Reading text from PDF left to right

pdf

#1

Hi!

I’ve been trying to extract text from an invoice with certain values like totals and taxes. Things is, every activity I tried (Read PDF Text, Get Text and Screen Scraping) always reads from top to bottom and then from left to right, making the output unusable.

PDF

Is there a way to make the program read from left to right? In essence, what I’d like is for the output to be:

“Total $ 31,160.40
Total gravado al 21.00% 4,427.40
Total gravado al 10,50 % 26,733.00”
[etc…]

Thanks!


#2

Hi Smassau!

I’m not entirely sure I understand your question. Looking at the screen shots you provided of the PDF, the screen scrape results, and your desired data, it looks like the only difference is that the screen scrape is not capturing paragraph breaks. Is that the essence of your problem?

Let me know!
Riley


#3

Hi Riley!

It’s definitely capturing the data. My issue is in how it is presented. Right now, instead of writing the Total and its value next, it writes all the total “types” and then all the values.

Here is the current output in a .TXT format:

TXT

What I’m looking for is for each number to be next to its referenced item like it does in the PDF (e.g IVA 21.00% 929.75, then IVA 10.50% 2806.97) instead of all the numbers at the bottom which makes it difficult to understand.

Sorry if I’m not being clear enough.

Thanks!


#4

Hi Smassau,

That makes sense! Sorry, I was confused by the original post because the amount displayed in the Screen Scraper Wizard is correct for the "TOTAL " row. It’s only after that where it starts messing up the order of things.

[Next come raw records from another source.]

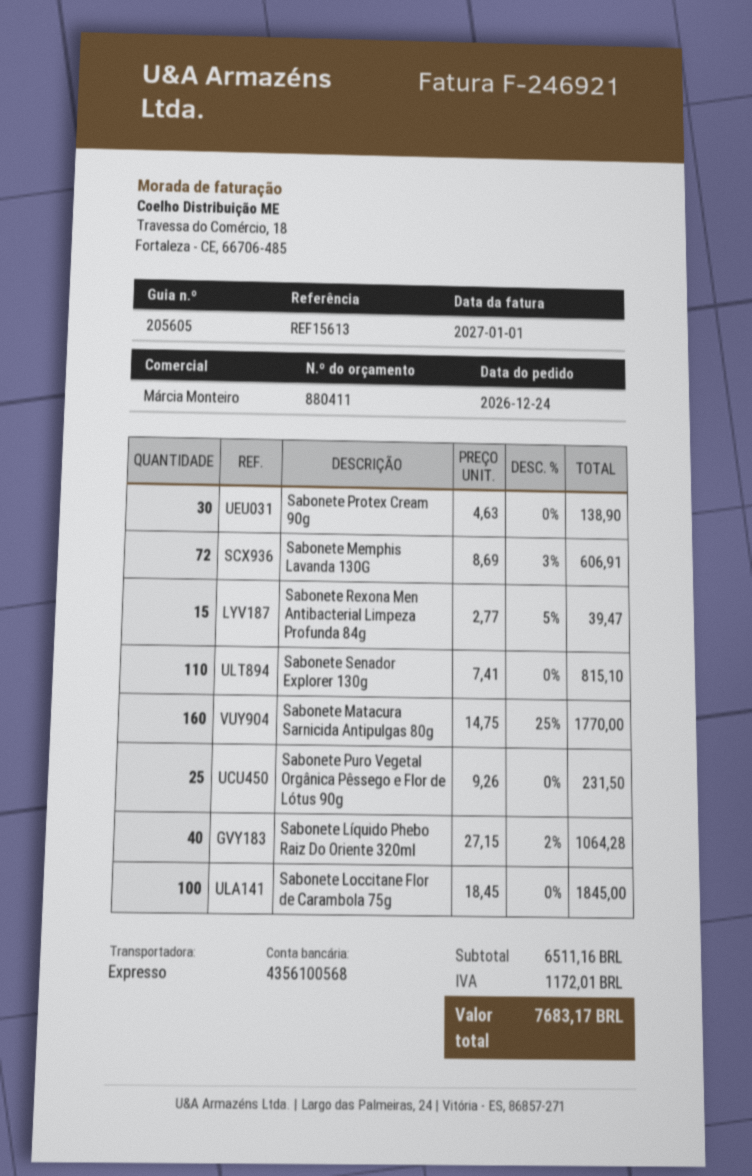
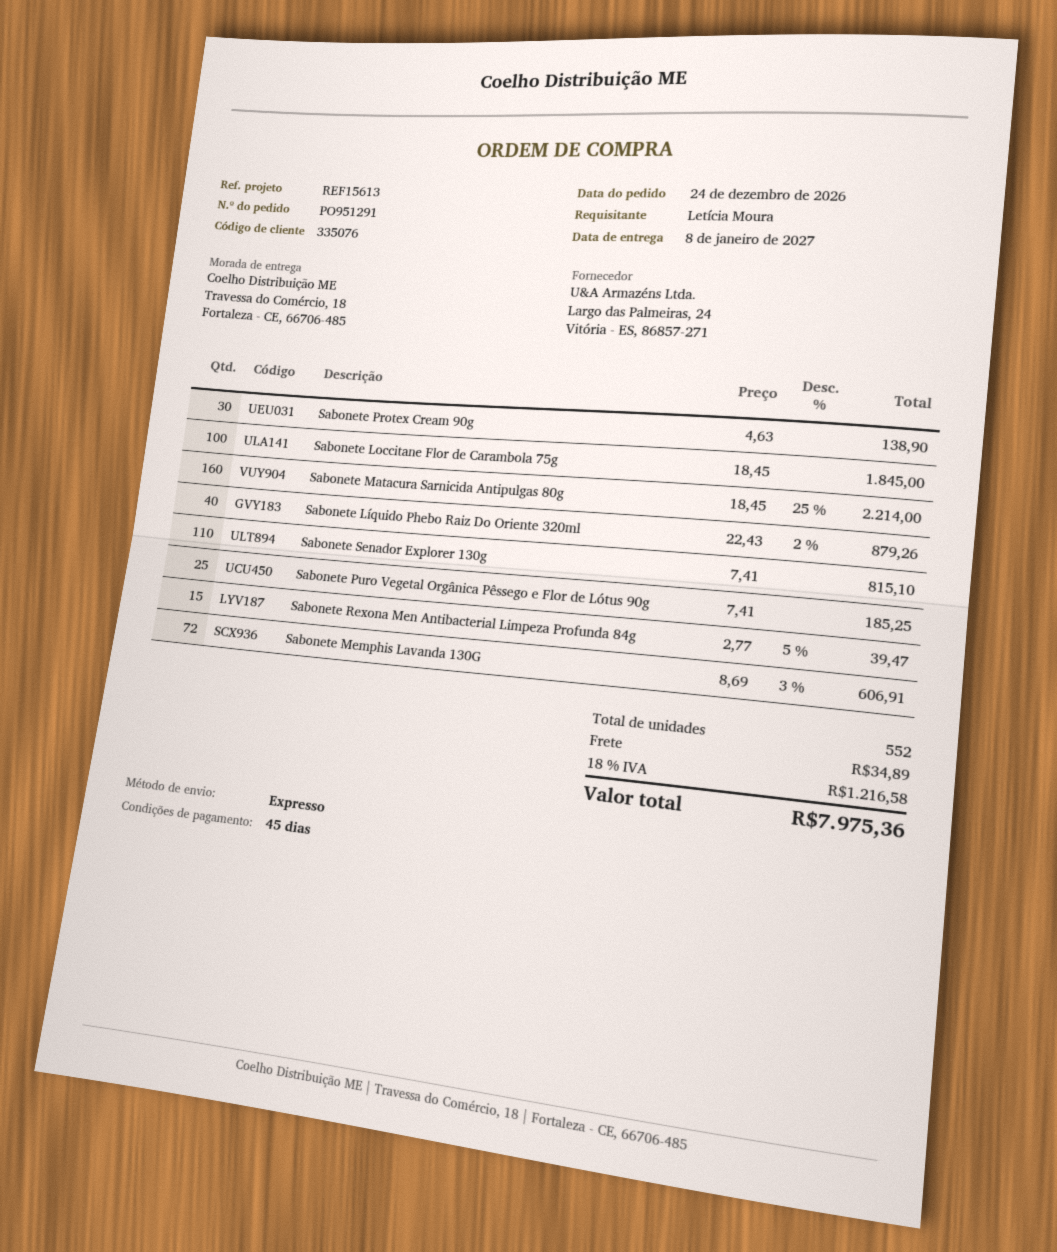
Sabonete Matacura Sarnicida Antipulgas 80g: 160 x 14.75 - 25% = 1770.00 -> 160 x 18.45 - 25% = 2214.00
Sabonete Puro Vegetal Orgânica Pêssego e Flor de Lótus 90g: 25 x 9.26 = 231.50 -> 25 x 7.41 = 185.25
Sabonete Líquido Phebo Raiz Do Oriente 320ml: 40 x 27.15 - 2% = 1064.28 -> 40 x 22.43 - 2% = 879.26
shipping: none -> 34.89
tax: 1172.01 -> 1216.58
total: 7683.17 -> 7975.36

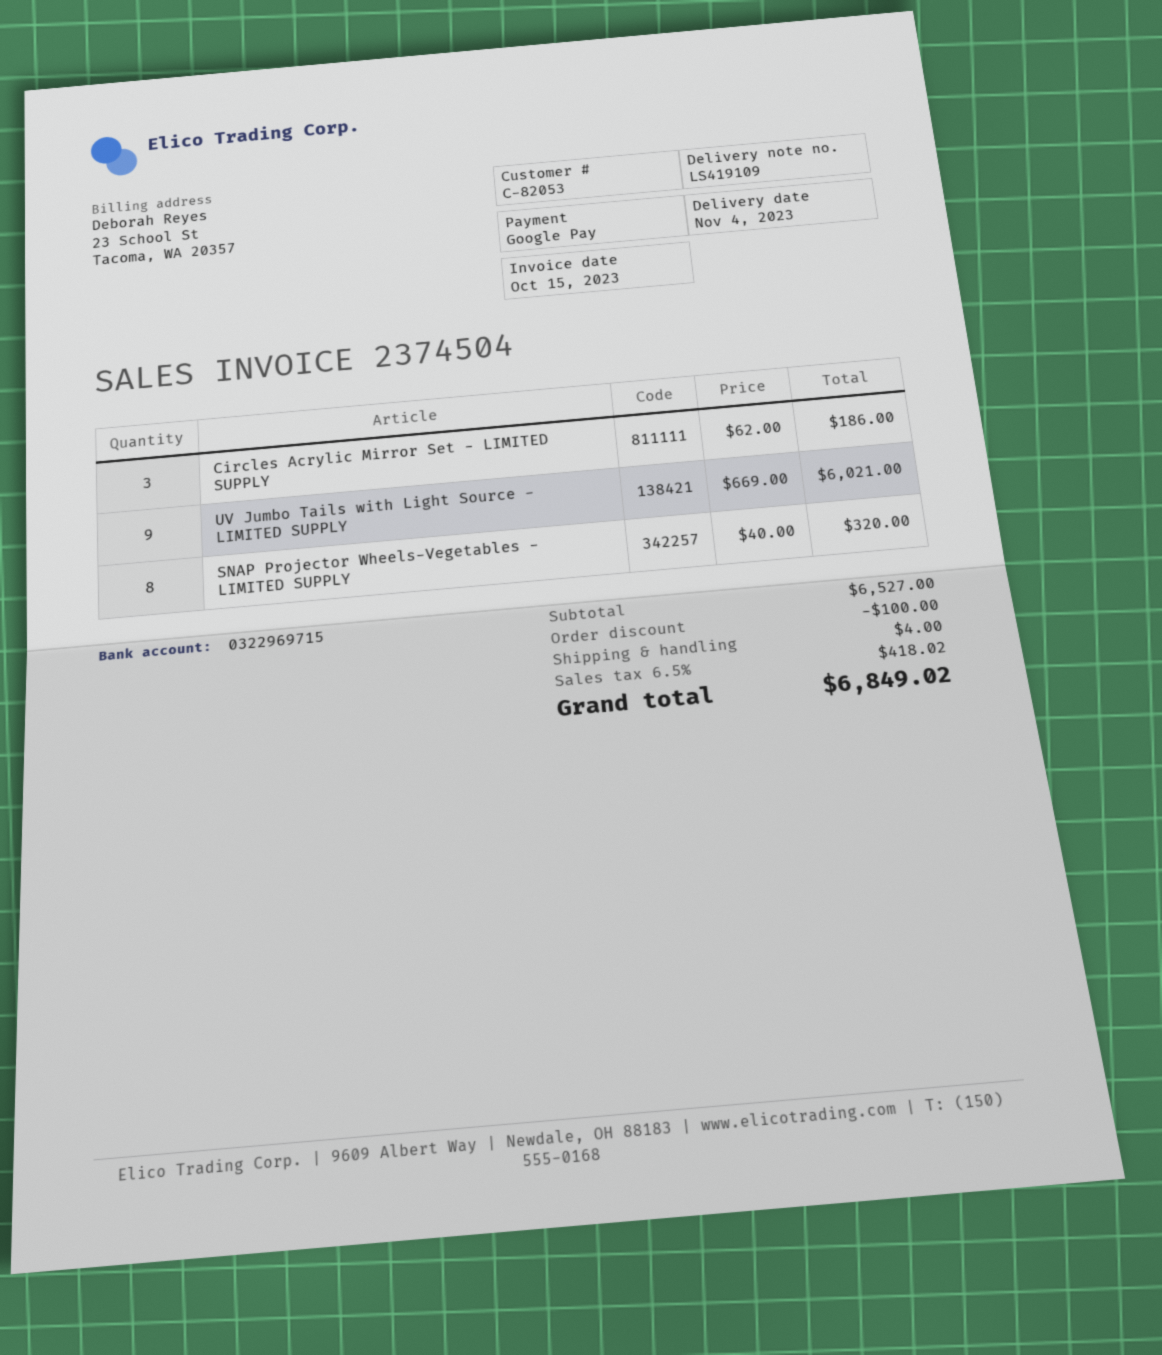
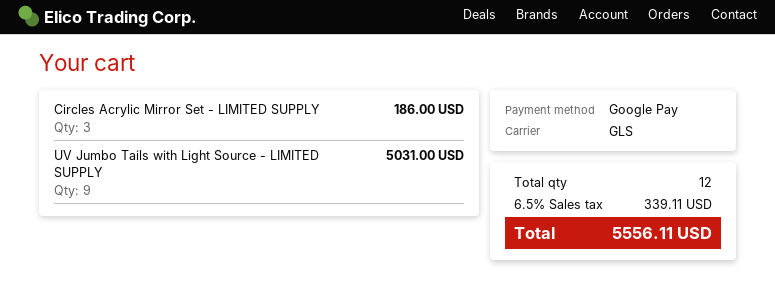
UV Jumbo Tails with Light Source - LIMITED SUPPLY: 9 for 6021.00 -> 9 for 5031.00
SNAP Projector Wheels-Vegetables - LIMITED SUPPLY: 8 for 320.00 -> none
discount: 100.00 -> none
shipping: 4.00 -> none
tax: 6.5% = 418.02 -> 6.5% = 339.11
total: 6849.02 -> 5556.11

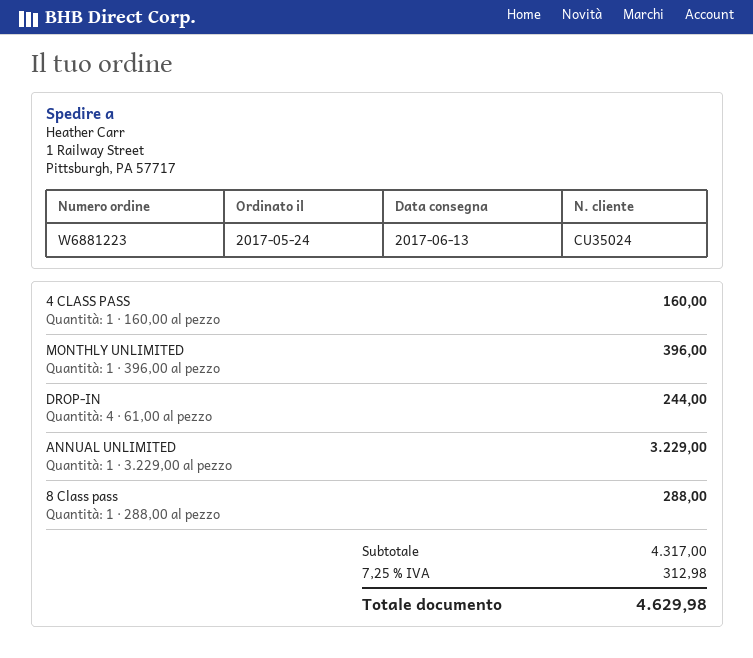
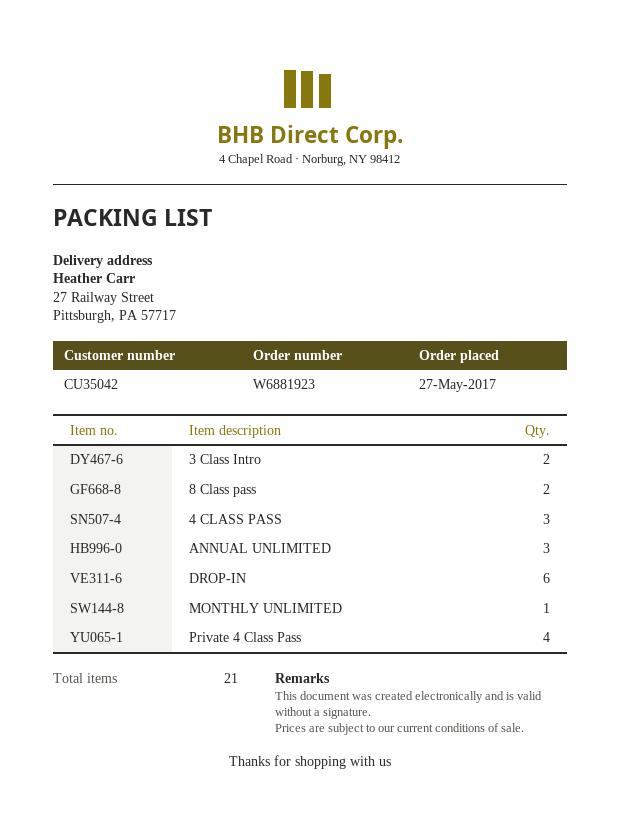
order number: W6881223 -> W6881923
order date: 2017-05-24 -> 2017-05-27
customer number: CU35024 -> CU35042
ship to: 1 Railway Street, Pittsburgh, PA 57717 -> 27 Railway Street, Pittsburgh, PA 57717
4 CLASS PASS: 1 -> 3
DROP-IN: 4 -> 6
ANNUAL UNLIMITED: 1 -> 3
8 Class pass: 1 -> 2
3 Class Intro: none -> 2
Private 4 Class Pass: none -> 4

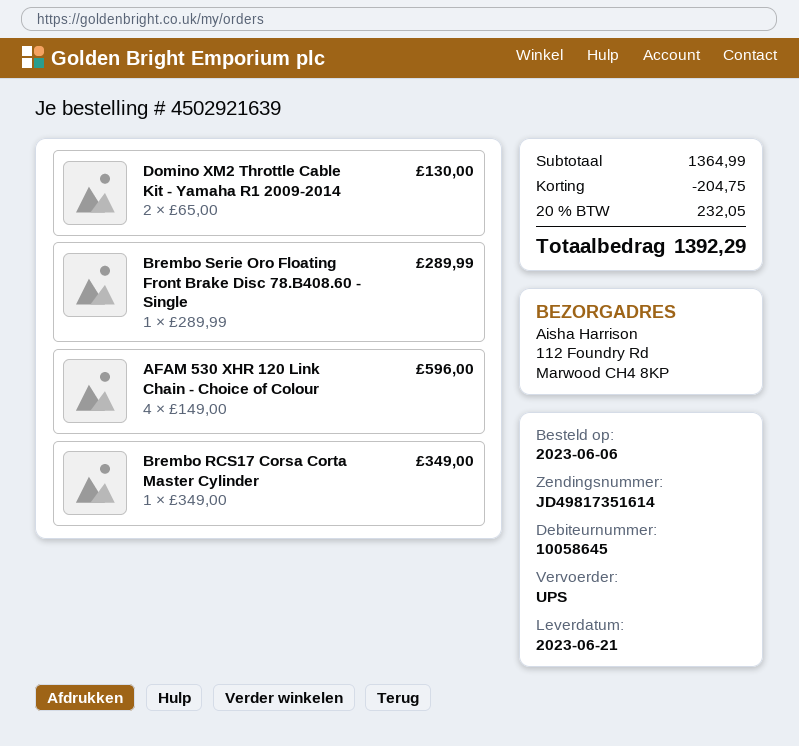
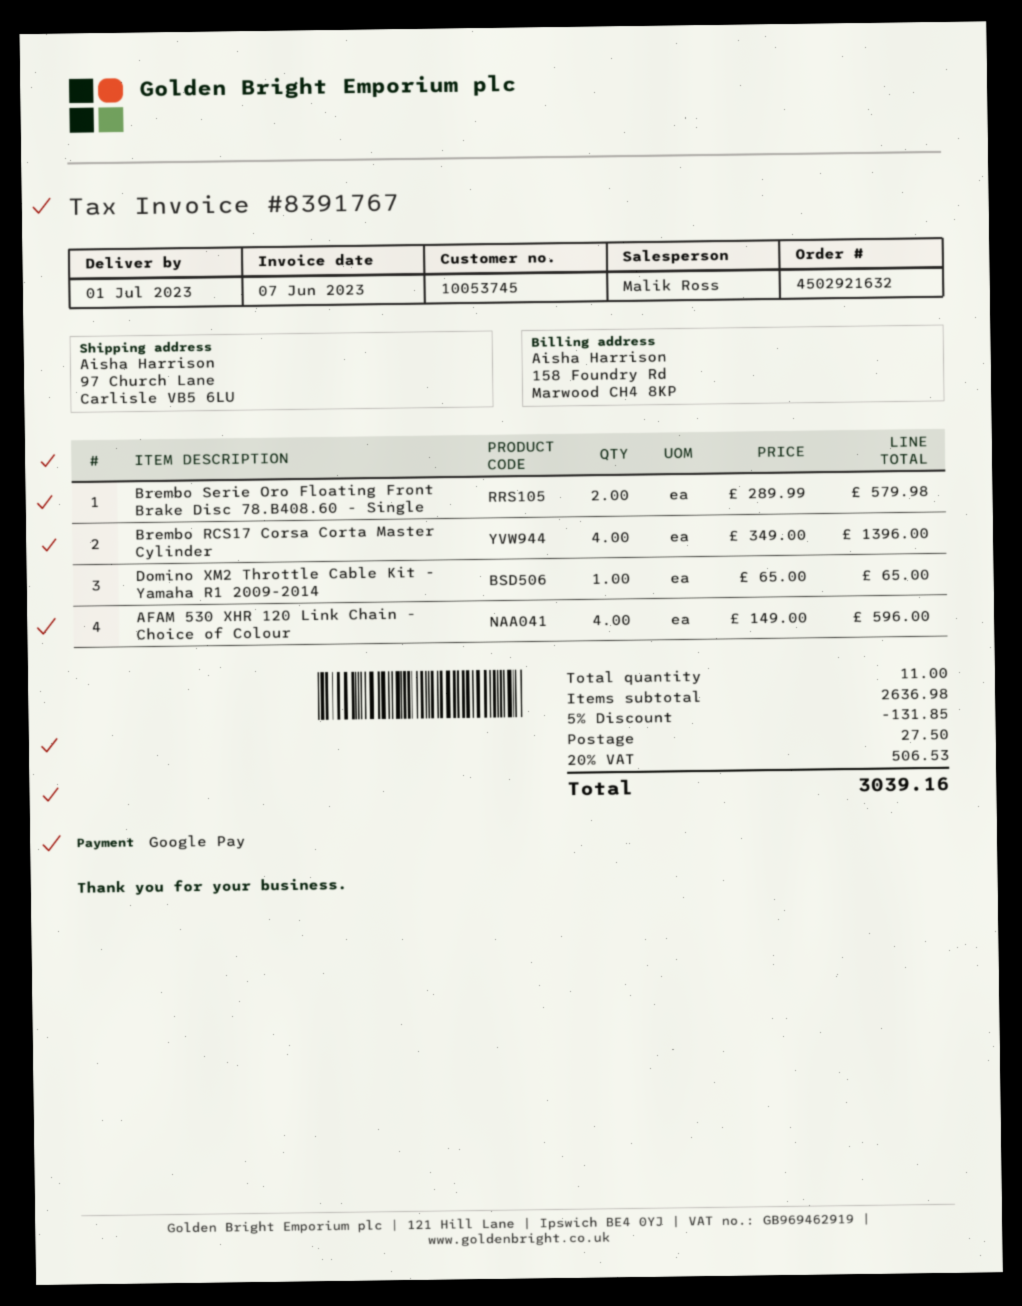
order number: 4502921639 -> 4502921632
delivery date: 2023-06-21 -> 2023-07-01
customer number: 10058645 -> 10053745
ship to: 112 Foundry Rd, Marwood CH4 8KP -> 97 Church Lane, Carlisle VB5 6LU
Domino XM2 Throttle Cable Kit - Yamaha R1 2009-2014: 2 x 65.00 = 130.00 -> 1 x 65.00 = 65.00
Brembo Serie Oro Floating Front Brake Disc 78.B408.60 - Single: 1 x 289.99 = 289.99 -> 2 x 289.99 = 579.98
Brembo RCS17 Corsa Corta Master Cylinder: 1 x 349.00 = 349.00 -> 4 x 349.00 = 1396.00
subtotal: 1364.99 -> 2636.98
discount: 204.75 -> 131.85
shipping: none -> 27.50
tax: 20% = 232.05 -> 20% = 506.53
total: 1392.29 -> 3039.16

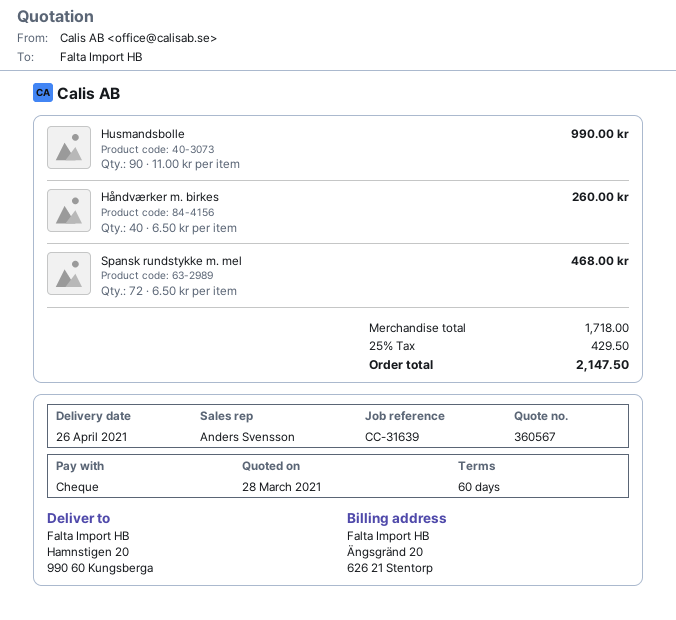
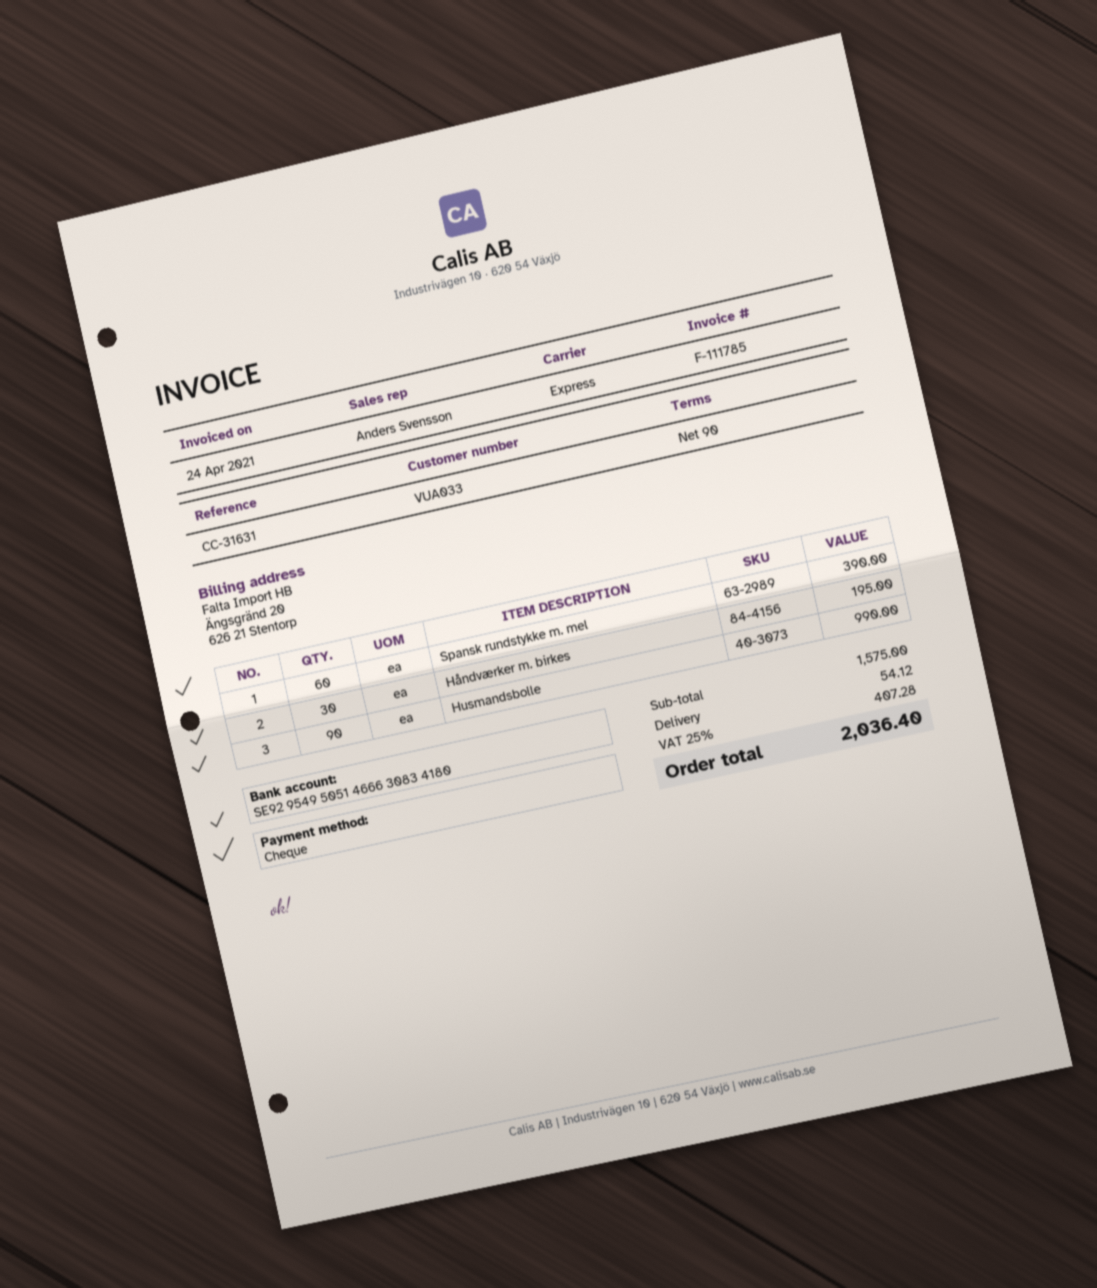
payment terms: 60 days -> 90 days
reference: CC-31639 -> CC-31631
Håndværker m. birkes: 40 for 260.00 -> 30 for 195.00
Spansk rundstykke m. mel: 72 for 468.00 -> 60 for 390.00
subtotal: 1718.00 -> 1575.00
shipping: none -> 54.12
tax: 25% = 429.50 -> 25% = 407.28
total: 2147.50 -> 2036.40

Unfortunately, I’m guessing that the reason UIPath is reading the PDF like this is that the background file that was originally used to create the PDF you’re looking at was formatted like that. If you are able to scrape the PDF using Native or Full Text scraping this means that UIPath is able to access the text of the file the way it was originally saved to PDF. This is great in that it should always get you 100% accuracy as far as words and text go, but unfortunately it has the downside of potentially throwing the visual formatting off if the original saved-to-PDF file was formatted strangely.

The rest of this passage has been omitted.